Work request: Whenever a line in the material below contains "edgelabel", copy that line.

Records for processing:
==================================================
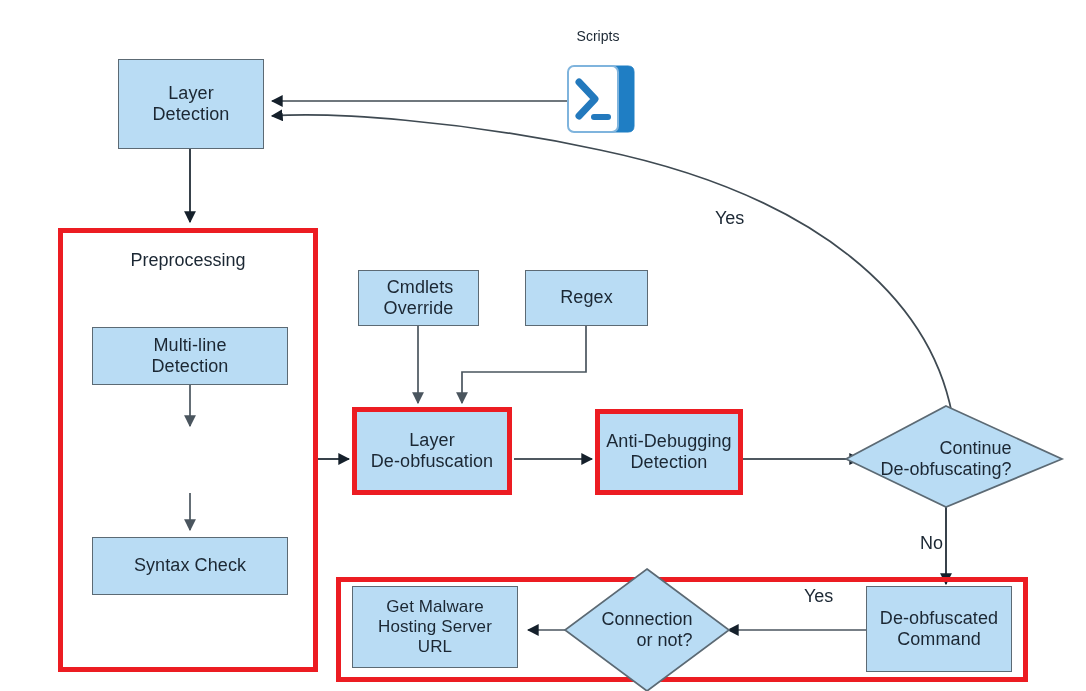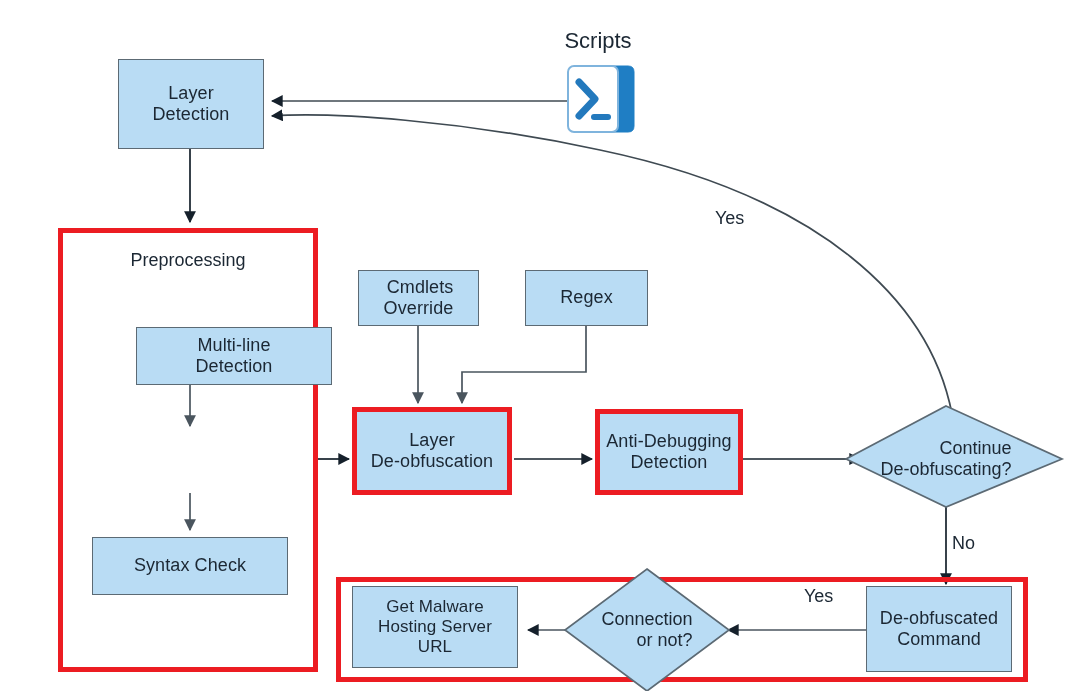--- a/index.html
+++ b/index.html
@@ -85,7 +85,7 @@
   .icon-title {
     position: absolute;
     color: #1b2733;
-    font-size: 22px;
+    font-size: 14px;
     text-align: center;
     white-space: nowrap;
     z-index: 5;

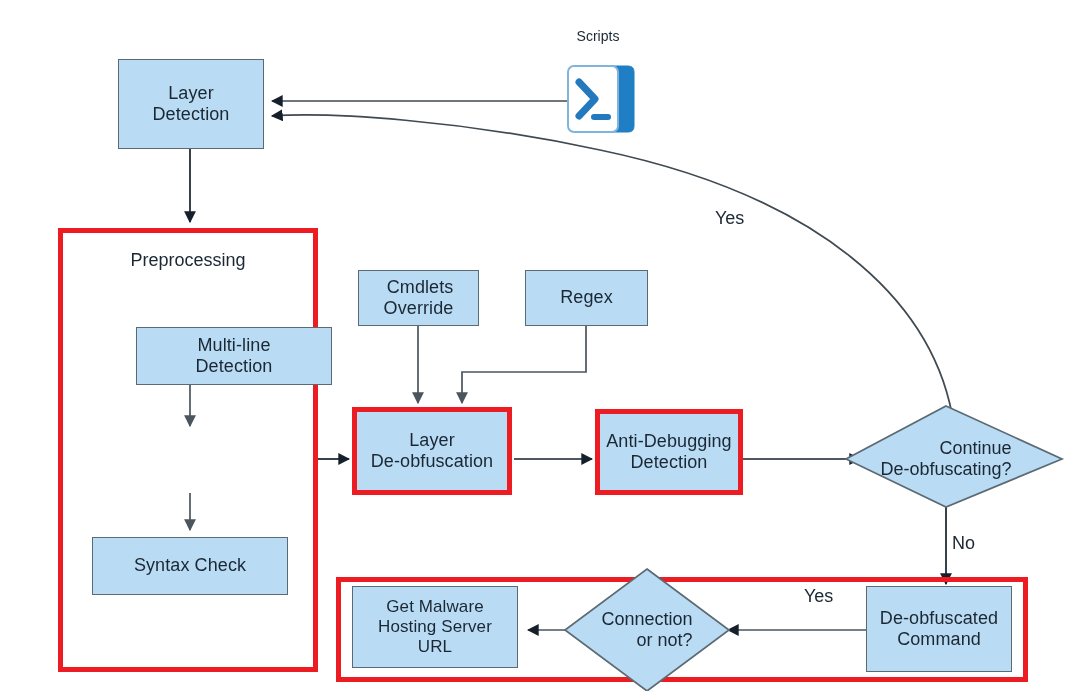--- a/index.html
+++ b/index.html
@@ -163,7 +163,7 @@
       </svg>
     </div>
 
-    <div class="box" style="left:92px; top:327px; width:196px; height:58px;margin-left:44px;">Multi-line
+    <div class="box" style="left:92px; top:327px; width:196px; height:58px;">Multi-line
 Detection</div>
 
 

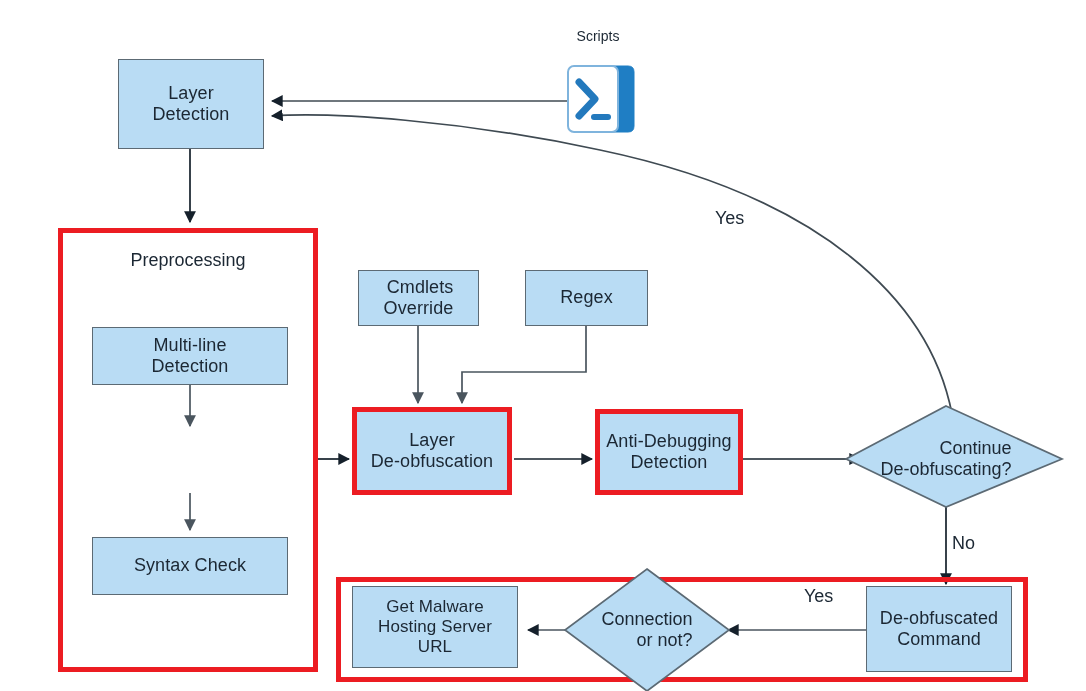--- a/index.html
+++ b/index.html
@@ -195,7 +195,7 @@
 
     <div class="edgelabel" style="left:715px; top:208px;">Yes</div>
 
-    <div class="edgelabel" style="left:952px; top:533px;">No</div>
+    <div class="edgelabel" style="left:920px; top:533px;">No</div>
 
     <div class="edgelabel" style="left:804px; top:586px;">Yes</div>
==================================================
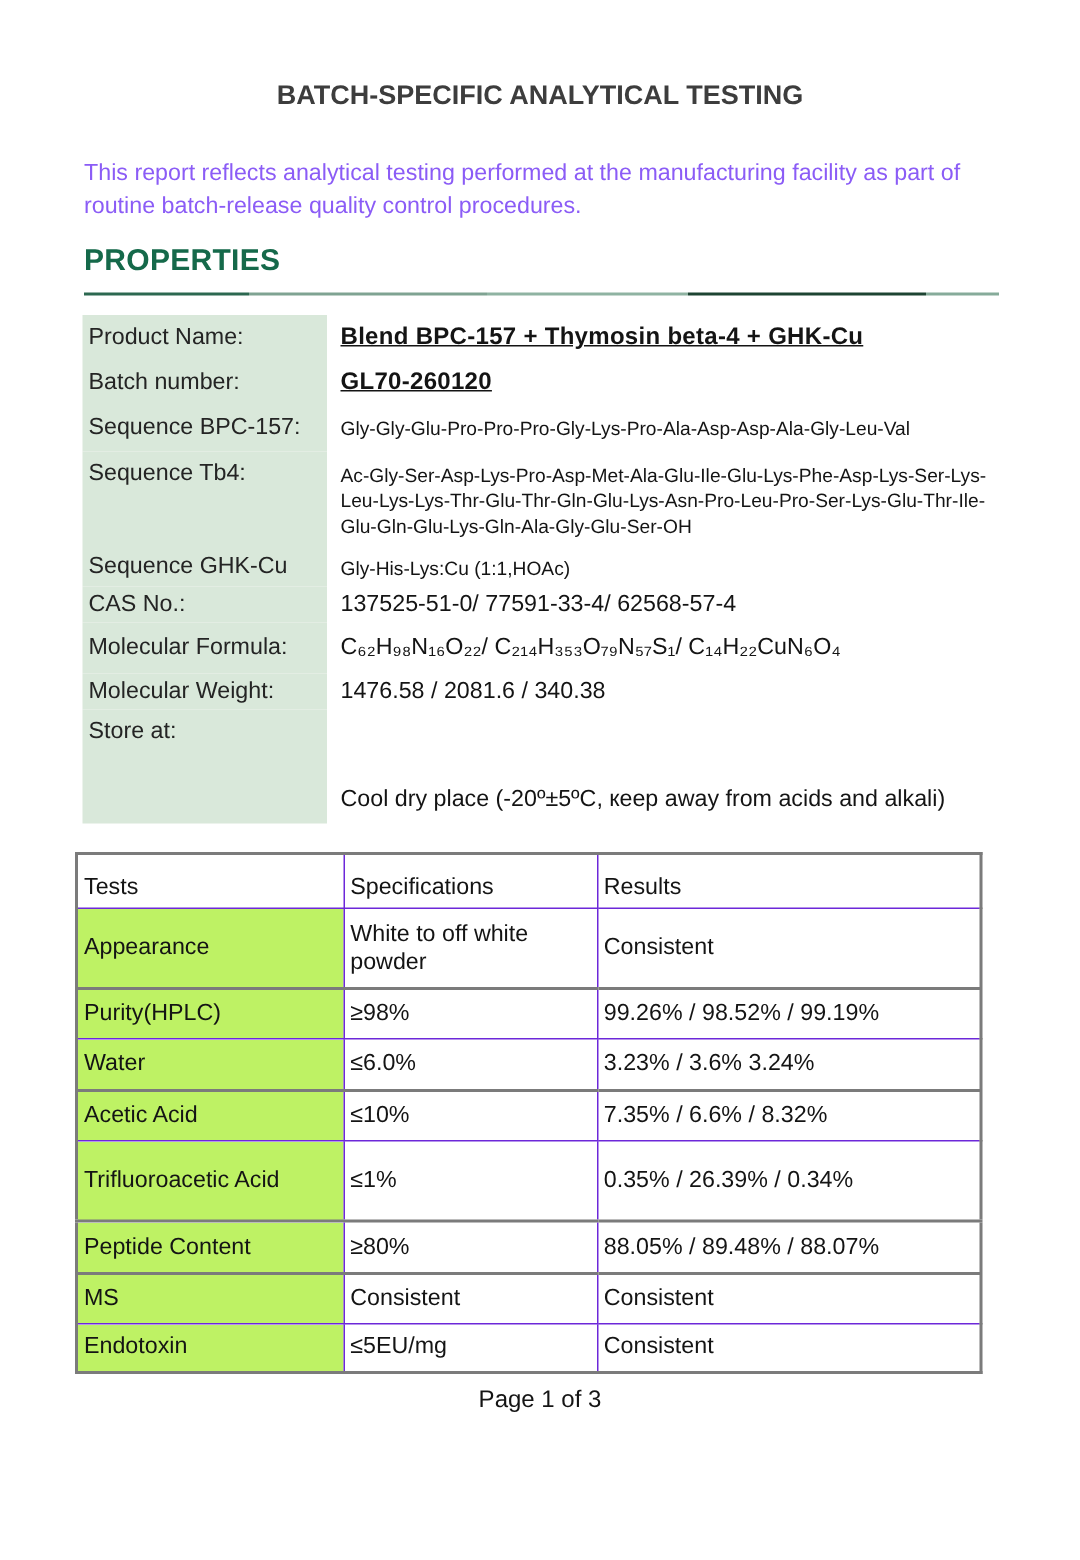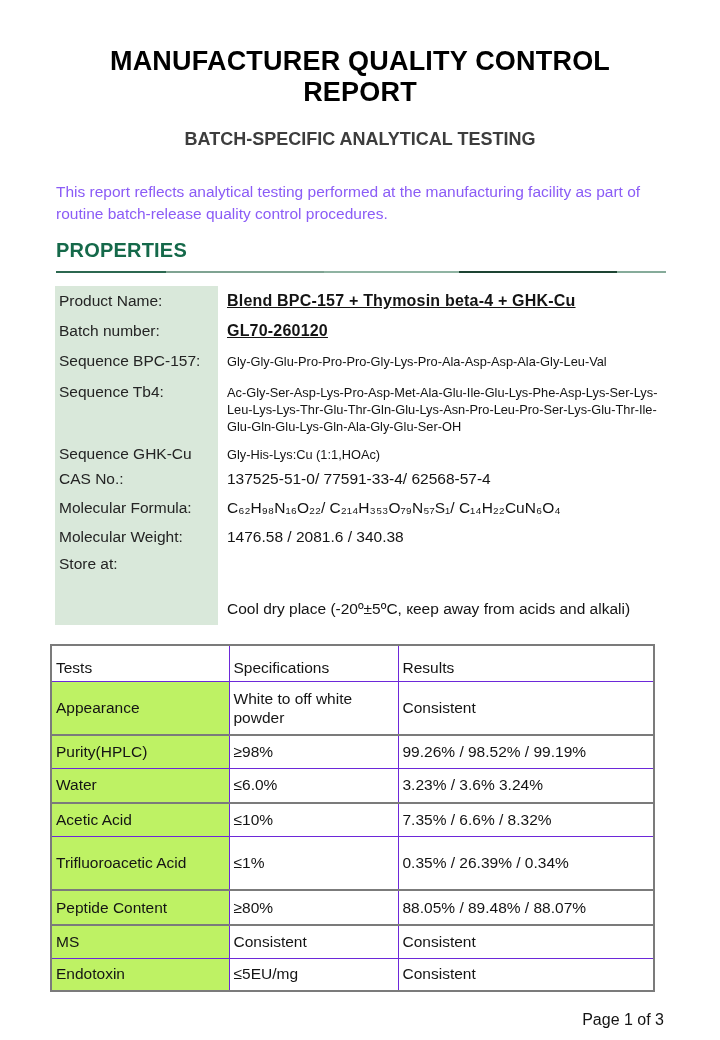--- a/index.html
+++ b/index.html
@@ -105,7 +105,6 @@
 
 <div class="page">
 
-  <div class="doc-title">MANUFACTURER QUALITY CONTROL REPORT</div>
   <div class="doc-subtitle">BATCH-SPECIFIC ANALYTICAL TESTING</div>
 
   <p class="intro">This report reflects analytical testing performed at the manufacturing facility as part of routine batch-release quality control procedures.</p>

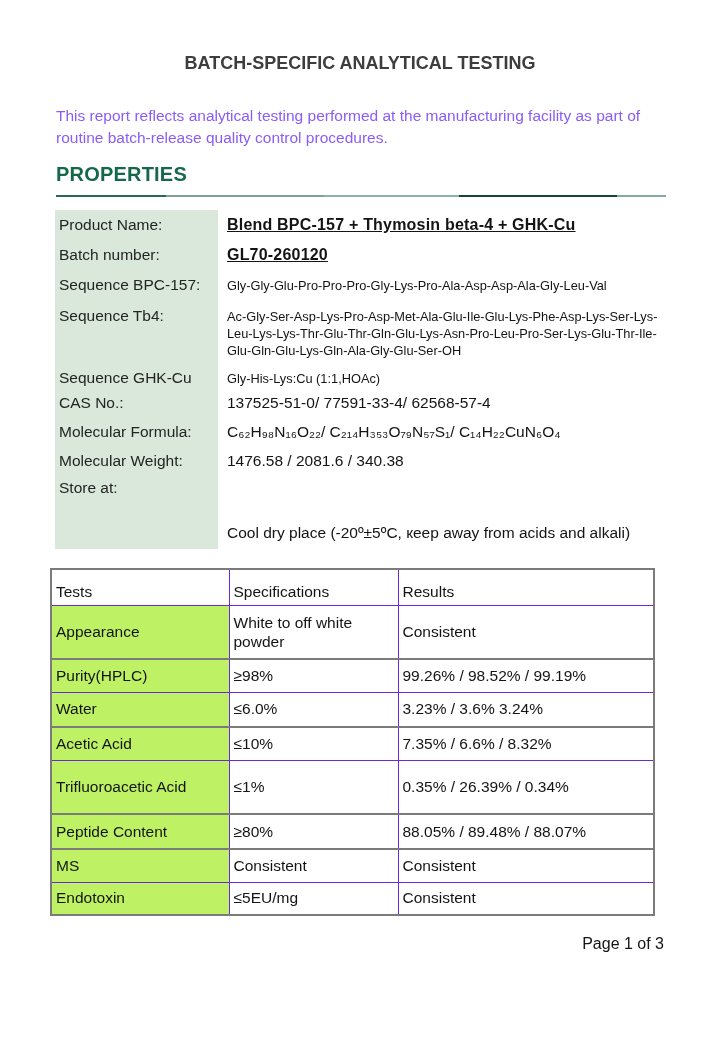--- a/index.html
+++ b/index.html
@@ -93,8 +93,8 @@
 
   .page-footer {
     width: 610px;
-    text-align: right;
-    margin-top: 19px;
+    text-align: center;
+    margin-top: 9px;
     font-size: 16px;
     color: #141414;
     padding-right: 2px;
==================================================
Response to the exercise:
     <div class="edgelabel" style="left:715px; top:208px;">Yes</div>
-    <div class="edgelabel" style="left:952px; top:533px;">No</div>
+    <div class="edgelabel" style="left:920px; top:533px;">No</div>
     <div class="edgelabel" style="left:804px; top:586px;">Yes</div>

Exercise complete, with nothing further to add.